Gas-fired heating systems such as furnace or make-up air systems, or space heaters, typically take in outside air, heat it to a temperature set by a thermostat, and discharge the heated air inside the building. Contemporary heating systems, for example, furnaces for space heating or make-up air heating, are generally equipped with fuel valves which can be used to modulate the fuel-input rate to the heater in order to maintain a stable and controlled temperature. This type of system generally has a limited range of fuel-input modulation. In addition, these contemporary heaters suffer from a loss of thermal efficiency as the fuel-input rate is reduced below their full fuel-input rate.
Alternatively, such controlled temperature systems may also include some type of damper to open or close a combustion air by-pass. As a result of the ability to vary the amount of combustion air accessible to the system, these systems offer a broader possible range of fuel input modulation. Typically, however, the damper has only a few static positions available, which limits the actual control over the ratio of fuel to air.
Other known heating systems provide improved thermal efficiency by controlling the supply of fuel and combustion air in predetermined incremented amounts. However, these systems are complex and costly, requiring accurate sensor systems, flow control devices such as mechanical jackshafts, and the application of algorithms and control units to regulate the thermal efficiency.
Conventional modulating gas-fired burners modulate the fuel-gas flow in response to the flow rate of combustion air. Such systems are conventionally used in conjunction with power burners, which utilize so-called “drum and tube” type heat exchangers as known to those skilled in the art, and are not very amenable for use with tubular, clamshell, serpentine or other heat exchangers. In addition, the modulation of the fuel-gas flow in these conventional systems requires some type of sensor to monitor the combustion air flow rate and a valve to adjust the gas flow accordingly. In particular, a special gas valve is commonly used that responds to varying low negative pressures as measured by a pressure sensor. However, the accuracy of measuring these low negative pressures is limited and adversely affects the ability to accurately control the fuel-gas flow rate. Subsequently, the accuracy to which the air to fuel gas ratio and, subsequently, the thermal efficiency is limited in conventional modulating heating systems.
There is a need, therefore, for an efficient system and method for modulating or controlling the relative combustion air flow and fuel-gas flow of a gas-fired heating system.
The present invention, which addresses the needs of the prior art, relates to a system and method for modulating or controlling the combustion air flow in proportion to the fuel-gas flow in a gas-fired heating system. In particular, the system and method of the present invention modulates combustion-air supply in direct proportion to the quantity of gas being burned by monitoring fuel-gas pressure present at the heater's burner.
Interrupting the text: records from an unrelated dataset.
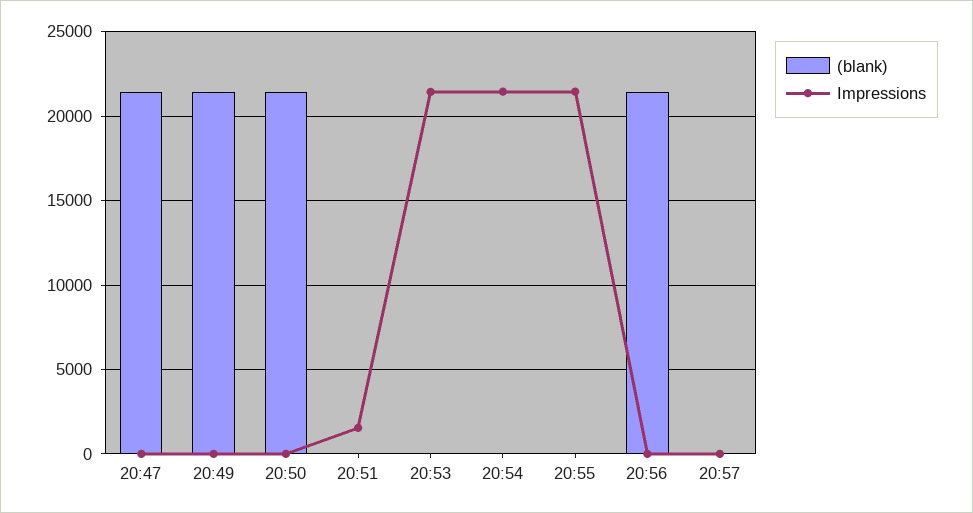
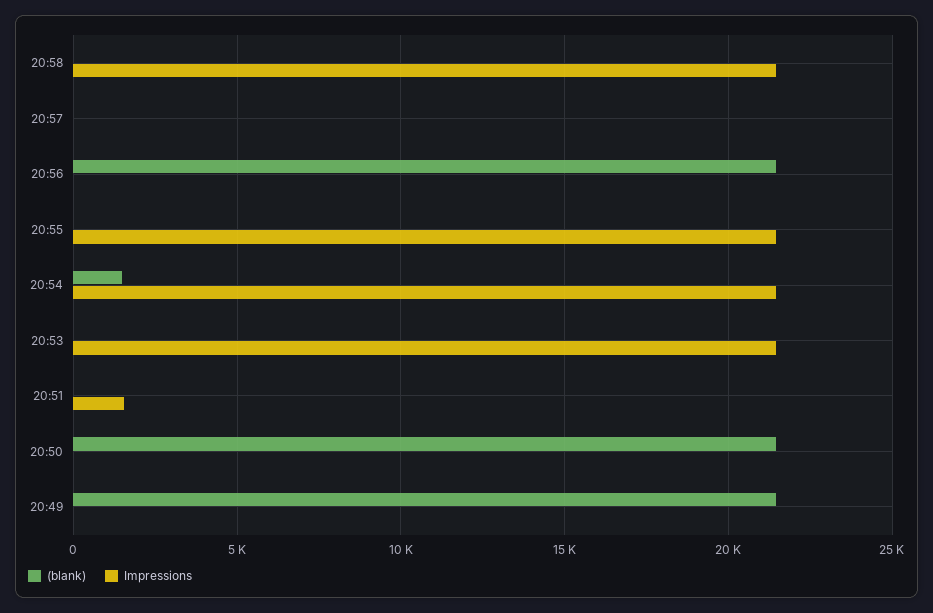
(blank), 20:47: 21500 -> none
Impressions, 20:47: 0 -> none
(blank), 20:54: 0 -> 1500
(blank), 20:58: none -> 0
Impressions, 20:58: none -> 21500

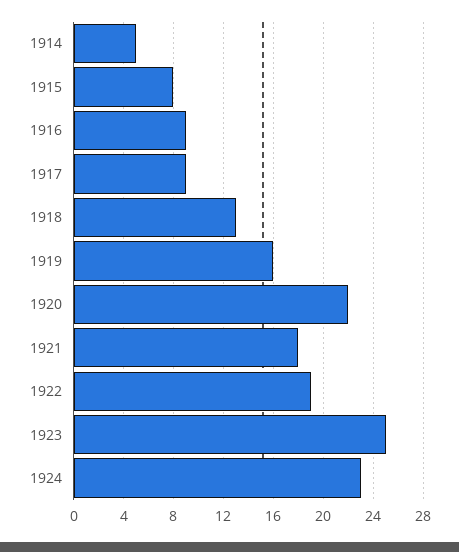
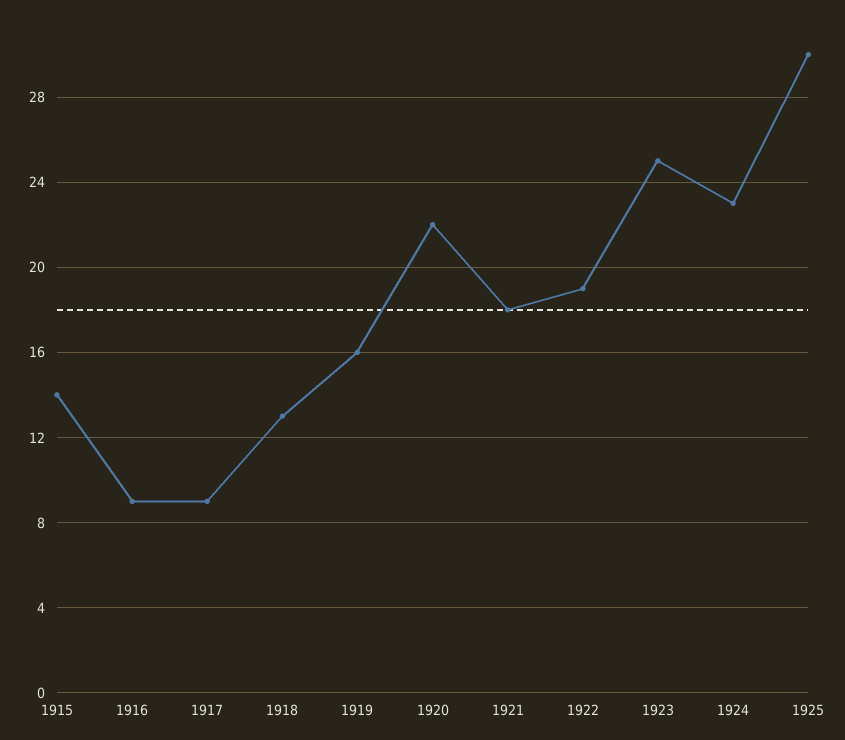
1914: 5 -> none
1915: 8 -> 14
1925: none -> 30

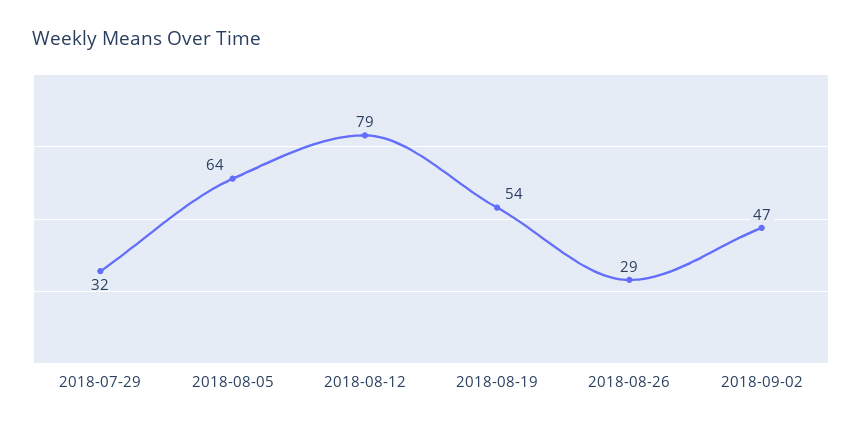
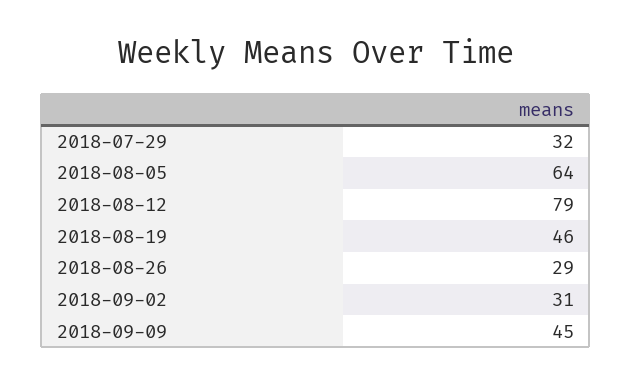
2018-08-19: 54 -> 46
2018-09-02: 47 -> 31
2018-09-09: none -> 45

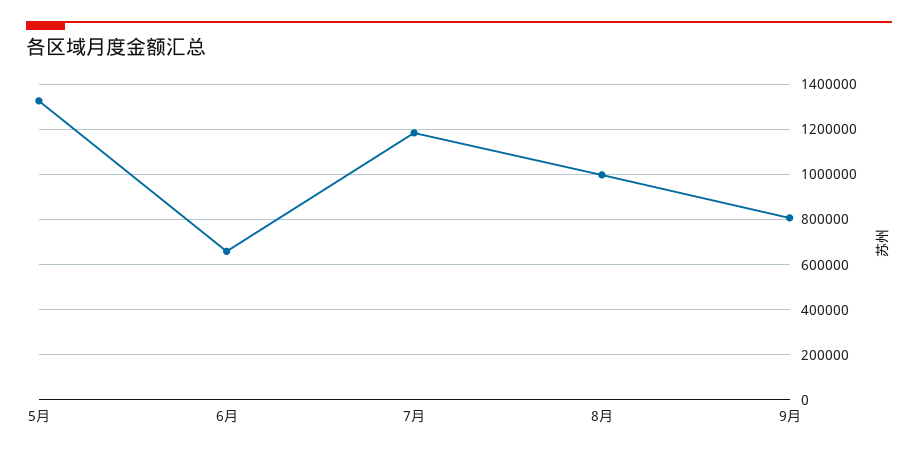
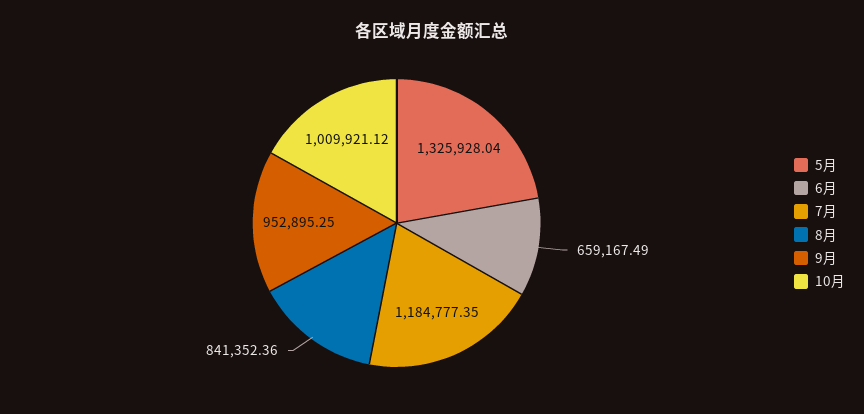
8月: 1000000 -> 841352.36
9月: 800000 -> 952895.25
10月: none -> 1009921.12

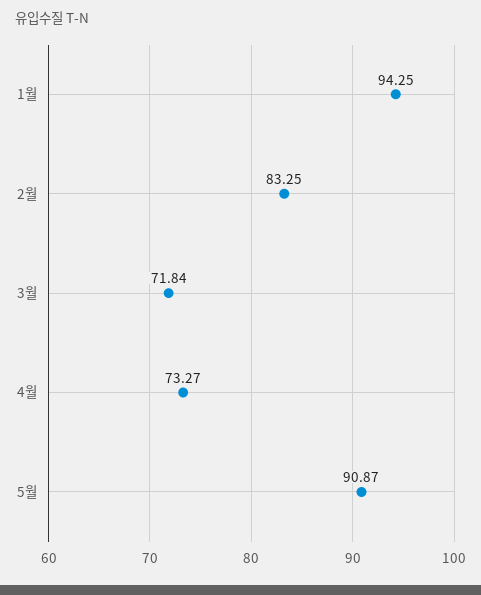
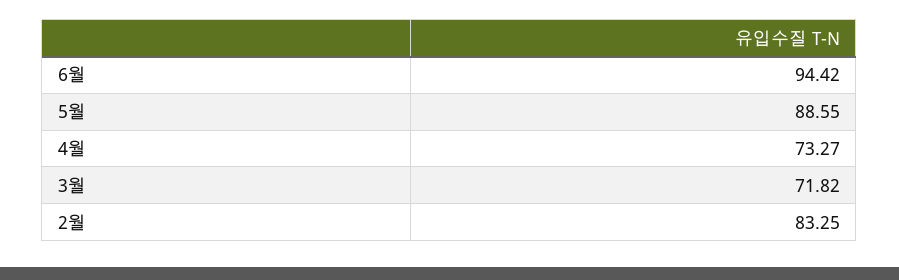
1월: 94.25 -> none
3월: 71.84 -> 71.82
5월: 90.87 -> 88.55
6월: none -> 94.42

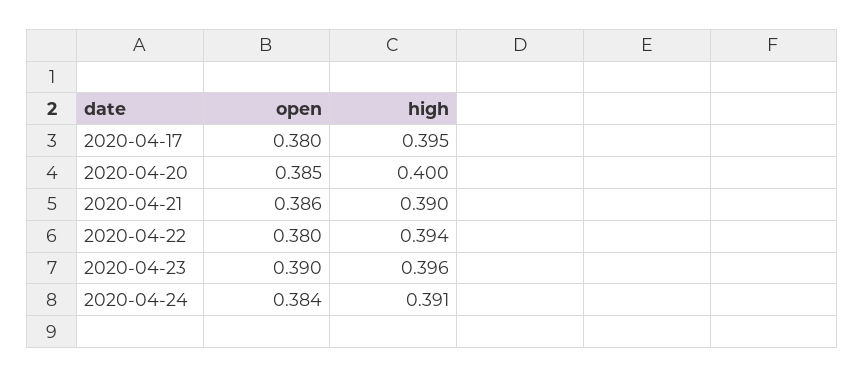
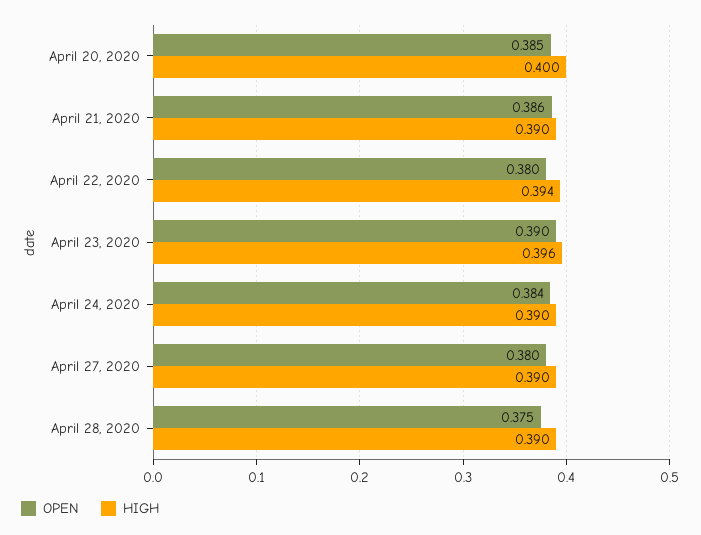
open, 2020-04-17: 0.38 -> none
high, 2020-04-17: 0.395 -> none
high, 2020-04-24: 0.391 -> 0.39
open, April 27, 2020: none -> 0.38
high, April 27, 2020: none -> 0.39
open, April 28, 2020: none -> 0.375
high, April 28, 2020: none -> 0.39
In particular, the present invention relates to a method for improving the thermal efficiency of a gas-fired heating system. The method includes modulating a quantity of combustion air flow to a combustion mixture in a gas-fired heating system in response to a measured change in fuel-gas pressure in an input manifold. The input manifold transports fuel-gas to the combustion mixture, therefore, by an amount required to maintain a constant fuel-gas to combustion air ratio in the combustion mixture.
In one aspect, the modulating step includes continuously measuring the fuel-gas pressure in the input manifold; and generating an electrical signal that is proportional to the measured fuel-gas pressure. The electrical signal increases in response to an increase in the measured fuel-gas pressure. The modulating step further includes increasing a speed of a combustion air blower in response to an increase in the electrical signal, thereby proportionately increasing the combustion air and fuel-gas in the combustion mixture.
In another aspect, the modulating step further includes inputting the electrical signal to a motor for controlling the speed of the combustion air blower, wherein the speed varies linearly with the electrical signal.
In yet another aspect, the method of the present invention further includes varying a quantity of fuel-gas flow in response to a measured temperature differing from a temperature set point on a temperature regulator. The varying step includes at least partially closing a valve in the input manifold in response to the measured temperature increasing above the temperature set point, and at least partially opening the valve in response to the measured temperature decreasing below the temperature set point. The temperature set point may be manually adjusted above or below the measured temperature.
In still another aspect, the method further includes generating the combustion air flow by pulling in outside air and measuring the intake air temperature. The method further includes readjusting the modulated quantity of combustion air flow to compensate for effects of the intake air temperature on maintaining the constant fuel-gas to combustion air ratio in the modulating step.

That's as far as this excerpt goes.